In your copy of the entries below, keep every word exactly and leave out all images.

-- Opening Marker --

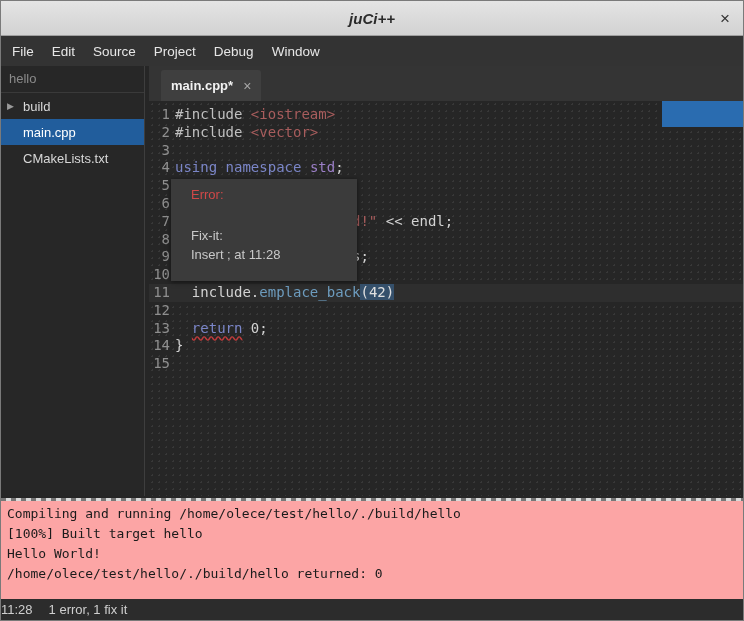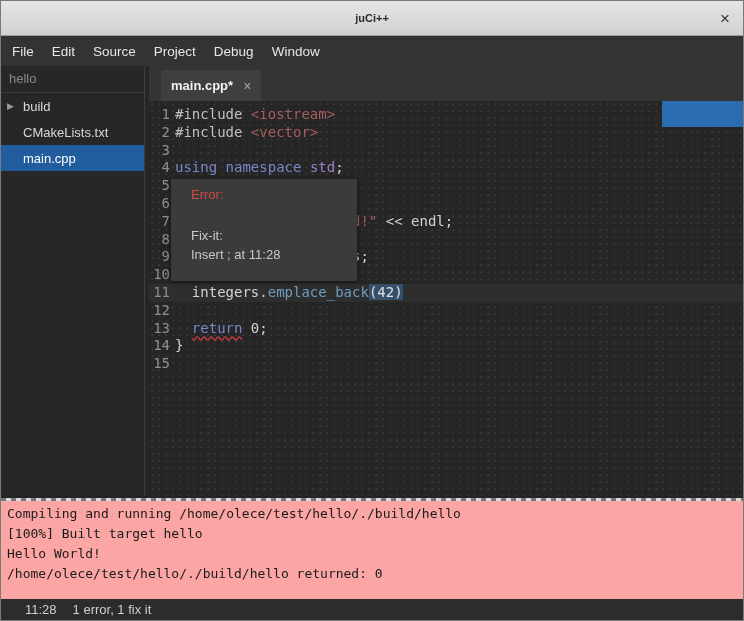--- a/index.html
+++ b/index.html
@@ -4,21 +4,21 @@
 <style>
   html,body{margin:0;padding:0;background:#555;}
   .window{position:relative;width:744px;height:621px;background:#262626;
           font-family:"Liberation Sans",sans-serif;overflow:hidden;
           border:1px solid #7a7a7a;box-sizing:border-box;}
 
   
   .titlebar{position:absolute;top:0;left:0;right:0;height:35px;box-sizing:border-box;
             background:linear-gradient(#e4e4e4,#d2d2d2);border-bottom:1px solid #9f9f9f;
             display:flex;align-items:center;justify-content:center;}
-  .title{font-weight:bold;font-size:11px;color:#2b2b2b;}
+  .title{font-weight:bold;font-size:15px;color:#2b2b2b;font-style:italic;}
   .close{position:absolute;right:13px;top:50%;transform:translateY(-50%);
          font-size:17px;color:#333;cursor:pointer;line-height:1;}
 
   
   .menubar{position:absolute;top:35px;left:0;right:0;height:30px;background:#333333;
            display:flex;align-items:stretch;padding-left:2px;}
   .menu-item{color:#e6e6e6;font-size:13.5px;padding:8px 9px;display:flex;align-items:center;cursor:pointer;}
 
   
   .sidebar{position:absolute;top:65px;left:0;width:144px;bottom:124px;background:#272727;
@@ -70,21 +70,21 @@
   .dashed-sep{position:absolute;top:497px;left:0;right:0;height:3px;
               background:repeating-linear-gradient(90deg,#777 0 5px,#d9d9d9 5px 10px);cursor:row-resize;}
   .terminal{position:absolute;top:500px;left:0;right:0;height:100px;background:#fca5a5;
             font-family:"DejaVu Sans Mono",monospace;font-size:13px;color:#1b1b1b;
             padding:3px 0 0 6px;box-sizing:border-box;overflow:hidden;}
   .term-line{height:20px;line-height:20px;white-space:pre;}
 
   
   .statusbar{position:absolute;bottom:0;left:0;right:0;height:21px;background:#2c2c2c;
              color:#cfcfcf;font-size:13px;display:flex;align-items:center;
-             padding-left:24px;gap:16px;}
+             padding-left:0;gap:16px;}
 </style>
 </head>
 <body>
 
 <div class="window">
 
   <div class="titlebar">
     <span class="title">juCi++</span>
     <span class="close">×</span>
   </div>
@@ -98,27 +98,27 @@
       <div class="menu-item">Window</div>
     </div>
 
   <div class="sidebar">
     <div class="side-header">hello</div>
     <div id="filetree">
         <div class="tree-item">
           <span class="expander">▶</span>
           <span>build</span>
         </div>
+        <div class="tree-item selected">
+          <span class="expander"></span>
+          <span>main.cpp</span>
+        </div>
         <div class="tree-item">
           <span class="expander"></span>
           <span>CMakeLists.txt</span>
-        </div>
-        <div class="tree-item selected">
-          <span class="expander"></span>
-          <span>main.cpp</span>
         </div>
       </div>
   </div>
 
   <div class="tabbar">
     <div class="tab">
       <span class="tab-label">main.cpp*</span>
       <span class="tab-close">×</span>
     </div>
   </div>
@@ -160,21 +160,21 @@
         <div class="cl-row">
           <span class="cl-num">9</span>
           <span class="cl-code"><span>  vector&lt;</span><span class="c-kw">int</span><span>&gt; integers;</span></span>
         </div>
         <div class="cl-row">
           <span class="cl-num">10</span>
           <span class="cl-code"></span>
         </div>
         <div class="cl-row current">
           <span class="cl-num">11</span>
-          <span class="cl-code"><span>  integers.</span><span class="c-fn">emplace_back</span><span class="c-sel">(42)</span></span>
+          <span class="cl-code"><span>  include.</span><span class="c-fn">emplace_back</span><span class="c-sel">(42)</span></span>
         </div>
         <div class="cl-row">
           <span class="cl-num">12</span>
           <span class="cl-code"></span>
         </div>
         <div class="cl-row">
           <span class="cl-num">13</span>
           <span class="cl-code"><span>  </span><span class="c-kw c-err">return</span><span> 0;</span></span>
         </div>
         <div class="cl-row">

-- Closing Marker --

• [Finished task]:
--- a/index.html
+++ b/index.html
@@ -4,21 +4,21 @@
 <style>
   html,body{margin:0;padding:0;background:#555;}
   .window{position:relative;width:744px;height:621px;background:#262626;
           font-family:"Liberation Sans",sans-serif;overflow:hidden;
           border:1px solid #7a7a7a;box-sizing:border-box;}
 
   
   .titlebar{position:absolute;top:0;left:0;right:0;height:35px;box-sizing:border-box;
             background:linear-gradient(#e4e4e4,#d2d2d2);border-bottom:1px solid #9f9f9f;
             display:flex;align-items:center;justify-content:center;}
-  .title{font-weight:bold;font-size:11px;color:#2b2b2b;}
+  .title{font-weight:bold;font-size:15px;color:#2b2b2b;font-style:italic;}
   .close{position:absolute;right:13px;top:50%;transform:translateY(-50%);
          font-size:17px;color:#333;cursor:pointer;line-height:1;}
 
   
   .menubar{position:absolute;top:35px;left:0;right:0;height:30px;background:#333333;
            display:flex;align-items:stretch;padding-left:2px;}
   .menu-item{color:#e6e6e6;font-size:13.5px;padding:8px 9px;display:flex;align-items:center;cursor:pointer;}
 
   
   .sidebar{position:absolute;top:65px;left:0;width:144px;bottom:124px;background:#272727;
@@ -70,21 +70,21 @@
   .dashed-sep{position:absolute;top:497px;left:0;right:0;height:3px;
               background:repeating-linear-gradient(90deg,#777 0 5px,#d9d9d9 5px 10px);cursor:row-resize;}
   .terminal{position:absolute;top:500px;left:0;right:0;height:100px;background:#fca5a5;
             font-family:"DejaVu Sans Mono",monospace;font-size:13px;color:#1b1b1b;
             padding:3px 0 0 6px;box-sizing:border-box;overflow:hidden;}
   .term-line{height:20px;line-height:20px;white-space:pre;}
 
   
   .statusbar{position:absolute;bottom:0;left:0;right:0;height:21px;background:#2c2c2c;
              color:#cfcfcf;font-size:13px;display:flex;align-items:center;
-             padding-left:24px;gap:16px;}
+             padding-left:0;gap:16px;}
 </style>
 </head>
 <body>
 
 <div class="window">
 
   <div class="titlebar">
     <span class="title">juCi++</span>
     <span class="close">×</span>
   </div>
@@ -98,27 +98,27 @@
       <div class="menu-item">Window</div>
     </div>
 
   <div class="sidebar">
     <div class="side-header">hello</div>
     <div id="filetree">
         <div class="tree-item">
           <span class="expander">▶</span>
           <span>build</span>
         </div>
+        <div class="tree-item selected">
+          <span class="expander"></span>
+          <span>main.cpp</span>
+        </div>
         <div class="tree-item">
           <span class="expander"></span>
           <span>CMakeLists.txt</span>
-        </div>
-        <div class="tree-item selected">
-          <span class="expander"></span>
-          <span>main.cpp</span>
         </div>
       </div>
   </div>
 
   <div class="tabbar">
     <div class="tab">
       <span class="tab-label">main.cpp*</span>
       <span class="tab-close">×</span>
     </div>
   </div>
@@ -160,21 +160,21 @@
         <div class="cl-row">
           <span class="cl-num">9</span>
           <span class="cl-code"><span>  vector&lt;</span><span class="c-kw">int</span><span>&gt; integers;</span></span>
         </div>
         <div class="cl-row">
           <span class="cl-num">10</span>
           <span class="cl-code"></span>
         </div>
         <div class="cl-row current">
           <span class="cl-num">11</span>
-          <span class="cl-code"><span>  integers.</span><span class="c-fn">emplace_back</span><span class="c-sel">(42)</span></span>
+          <span class="cl-code"><span>  include.</span><span class="c-fn">emplace_back</span><span class="c-sel">(42)</span></span>
         </div>
         <div class="cl-row">
           <span class="cl-num">12</span>
           <span class="cl-code"></span>
         </div>
         <div class="cl-row">
           <span class="cl-num">13</span>
           <span class="cl-code"><span>  </span><span class="c-kw c-err">return</span><span> 0;</span></span>
         </div>
         <div class="cl-row">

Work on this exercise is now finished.